Stored entries
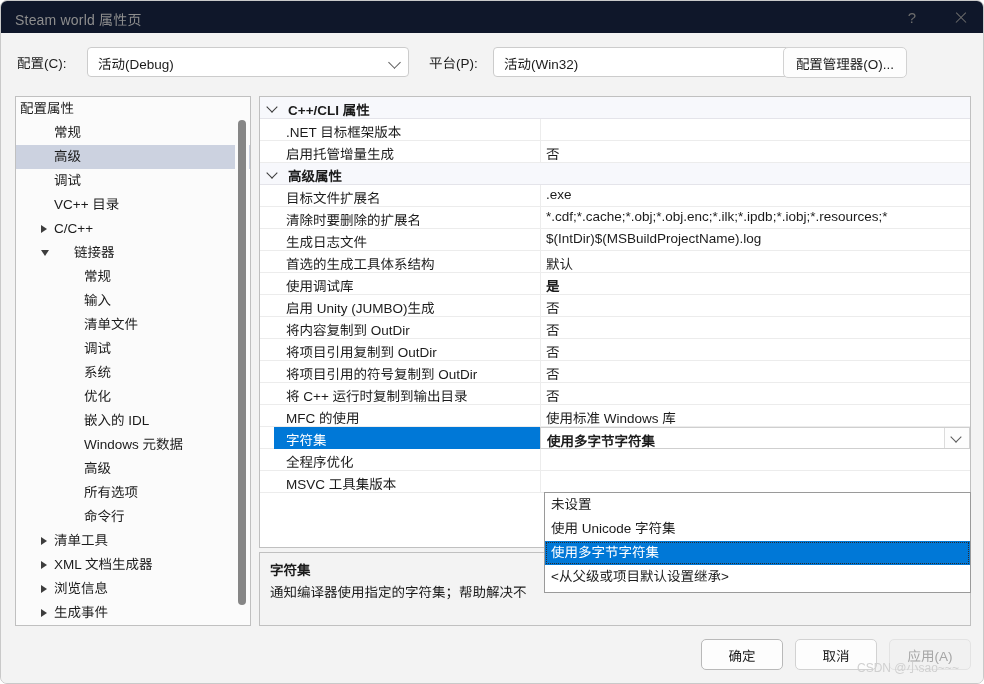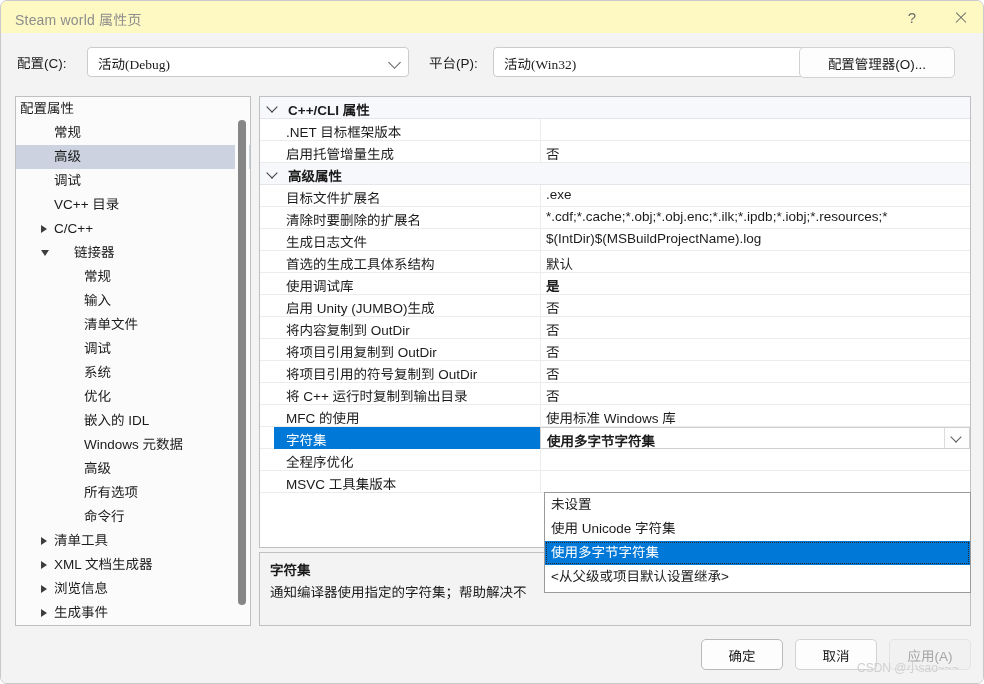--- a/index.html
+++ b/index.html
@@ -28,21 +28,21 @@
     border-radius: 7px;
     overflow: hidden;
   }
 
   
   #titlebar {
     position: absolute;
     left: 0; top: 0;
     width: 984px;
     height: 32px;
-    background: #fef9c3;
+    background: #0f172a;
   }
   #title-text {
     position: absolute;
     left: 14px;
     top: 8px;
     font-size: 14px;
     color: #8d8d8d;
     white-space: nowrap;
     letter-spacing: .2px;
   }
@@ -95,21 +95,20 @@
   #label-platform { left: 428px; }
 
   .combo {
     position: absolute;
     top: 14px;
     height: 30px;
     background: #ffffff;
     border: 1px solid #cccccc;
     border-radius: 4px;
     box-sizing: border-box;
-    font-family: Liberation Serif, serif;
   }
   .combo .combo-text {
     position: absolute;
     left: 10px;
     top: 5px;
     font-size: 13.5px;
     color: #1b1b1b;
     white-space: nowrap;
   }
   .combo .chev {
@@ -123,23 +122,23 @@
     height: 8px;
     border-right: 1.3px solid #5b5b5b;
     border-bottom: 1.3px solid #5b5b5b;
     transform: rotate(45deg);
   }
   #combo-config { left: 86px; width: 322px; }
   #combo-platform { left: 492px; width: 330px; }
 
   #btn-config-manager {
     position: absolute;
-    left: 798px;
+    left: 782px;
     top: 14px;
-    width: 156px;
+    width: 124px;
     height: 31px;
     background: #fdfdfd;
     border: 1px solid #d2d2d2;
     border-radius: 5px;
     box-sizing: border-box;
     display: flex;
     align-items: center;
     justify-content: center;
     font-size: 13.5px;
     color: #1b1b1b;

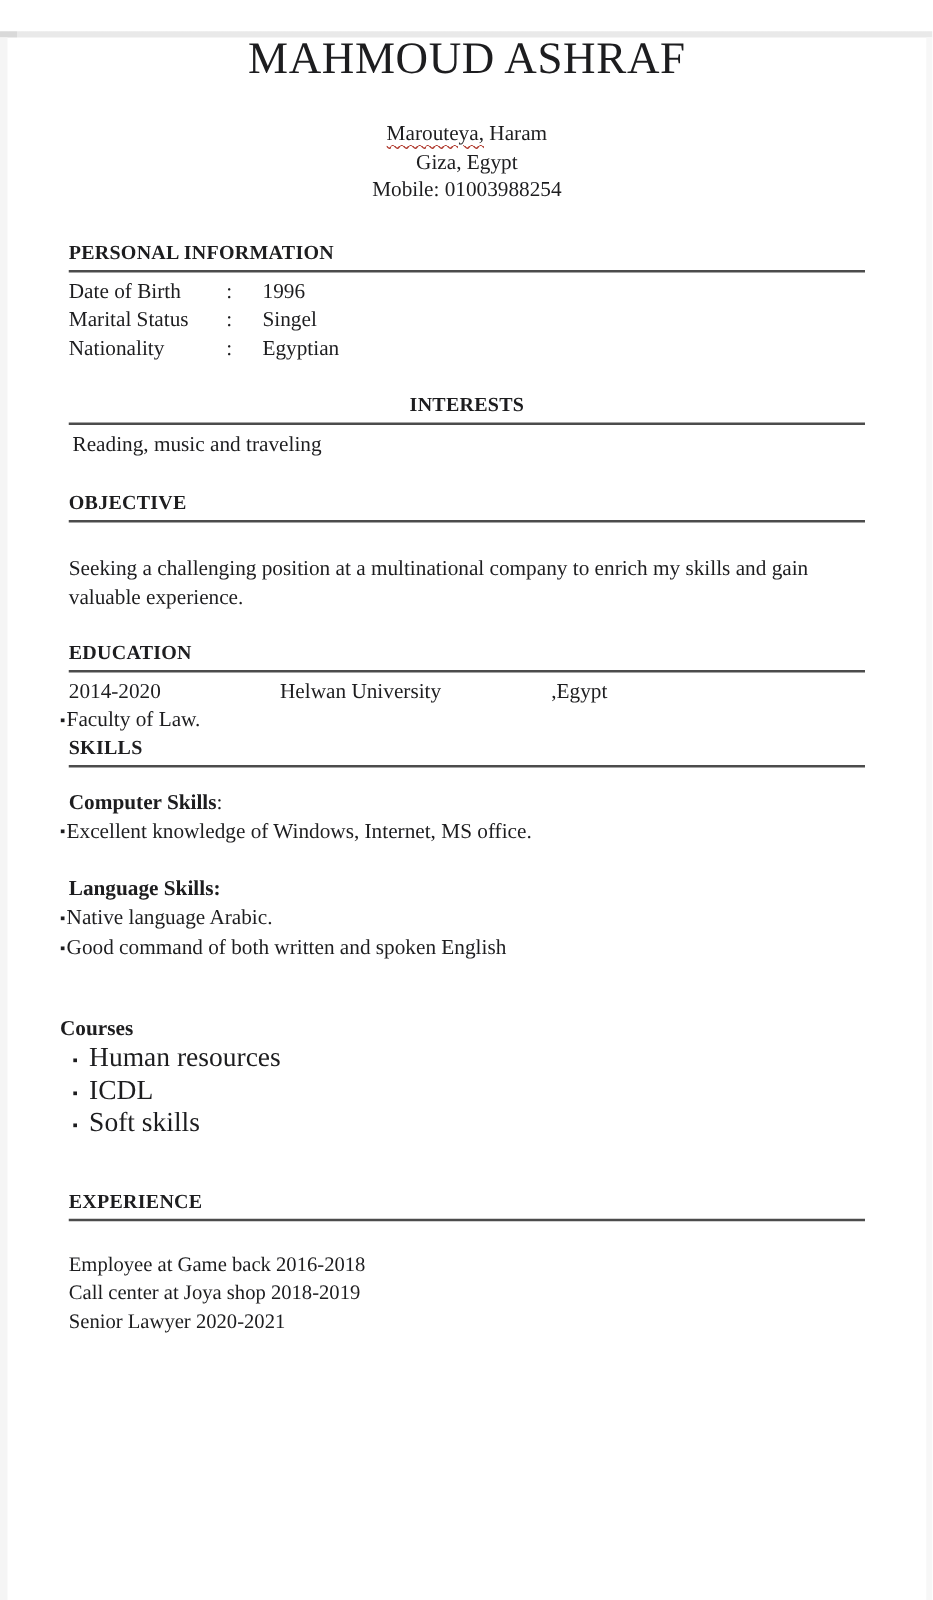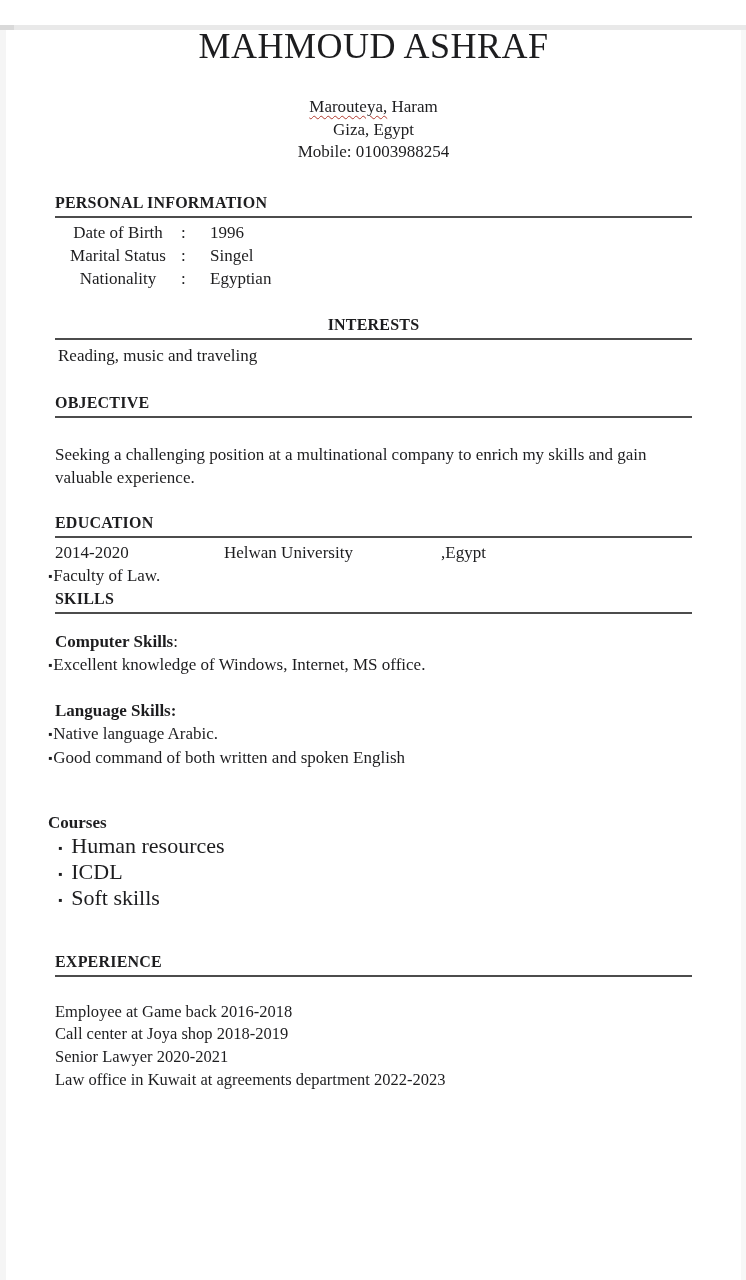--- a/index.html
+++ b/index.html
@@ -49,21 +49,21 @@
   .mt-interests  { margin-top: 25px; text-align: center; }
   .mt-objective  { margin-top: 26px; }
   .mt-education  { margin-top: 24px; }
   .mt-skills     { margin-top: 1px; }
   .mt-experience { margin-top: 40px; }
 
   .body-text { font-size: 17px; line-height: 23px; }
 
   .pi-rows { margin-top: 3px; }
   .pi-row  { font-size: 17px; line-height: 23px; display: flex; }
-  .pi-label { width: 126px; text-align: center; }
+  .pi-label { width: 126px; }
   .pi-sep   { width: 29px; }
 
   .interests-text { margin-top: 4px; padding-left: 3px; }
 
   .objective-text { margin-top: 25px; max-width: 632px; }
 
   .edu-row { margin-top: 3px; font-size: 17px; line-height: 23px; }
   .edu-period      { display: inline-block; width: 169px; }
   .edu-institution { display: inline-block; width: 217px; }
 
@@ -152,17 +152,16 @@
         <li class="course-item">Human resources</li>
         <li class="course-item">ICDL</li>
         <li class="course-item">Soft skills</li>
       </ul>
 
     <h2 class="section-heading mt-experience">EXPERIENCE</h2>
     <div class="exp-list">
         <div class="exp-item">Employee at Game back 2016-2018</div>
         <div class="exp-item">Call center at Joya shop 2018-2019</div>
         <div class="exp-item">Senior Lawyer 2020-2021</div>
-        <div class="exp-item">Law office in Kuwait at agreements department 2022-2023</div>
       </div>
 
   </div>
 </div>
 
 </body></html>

YOUR GOAL >> Your task is to repeat exactly the lines from the beginning of the data to the line that contains "height: 30px;", both ends included, leaving out pictures.

COMPLETED TASK >>
--- a/index.html
+++ b/index.html
@@ -28,21 +28,21 @@
     border-radius: 7px;
     overflow: hidden;
   }
 
   
   #titlebar {
     position: absolute;
     left: 0; top: 0;
     width: 984px;
     height: 32px;
-    background: #fef9c3;
+    background: #0f172a;
   }
   #title-text {
     position: absolute;
     left: 14px;
     top: 8px;
     font-size: 14px;
     color: #8d8d8d;
     white-space: nowrap;
     letter-spacing: .2px;
   }
@@ -95,21 +95,20 @@
   #label-platform { left: 428px; }
 
   .combo {
     position: absolute;
     top: 14px;
     height: 30px;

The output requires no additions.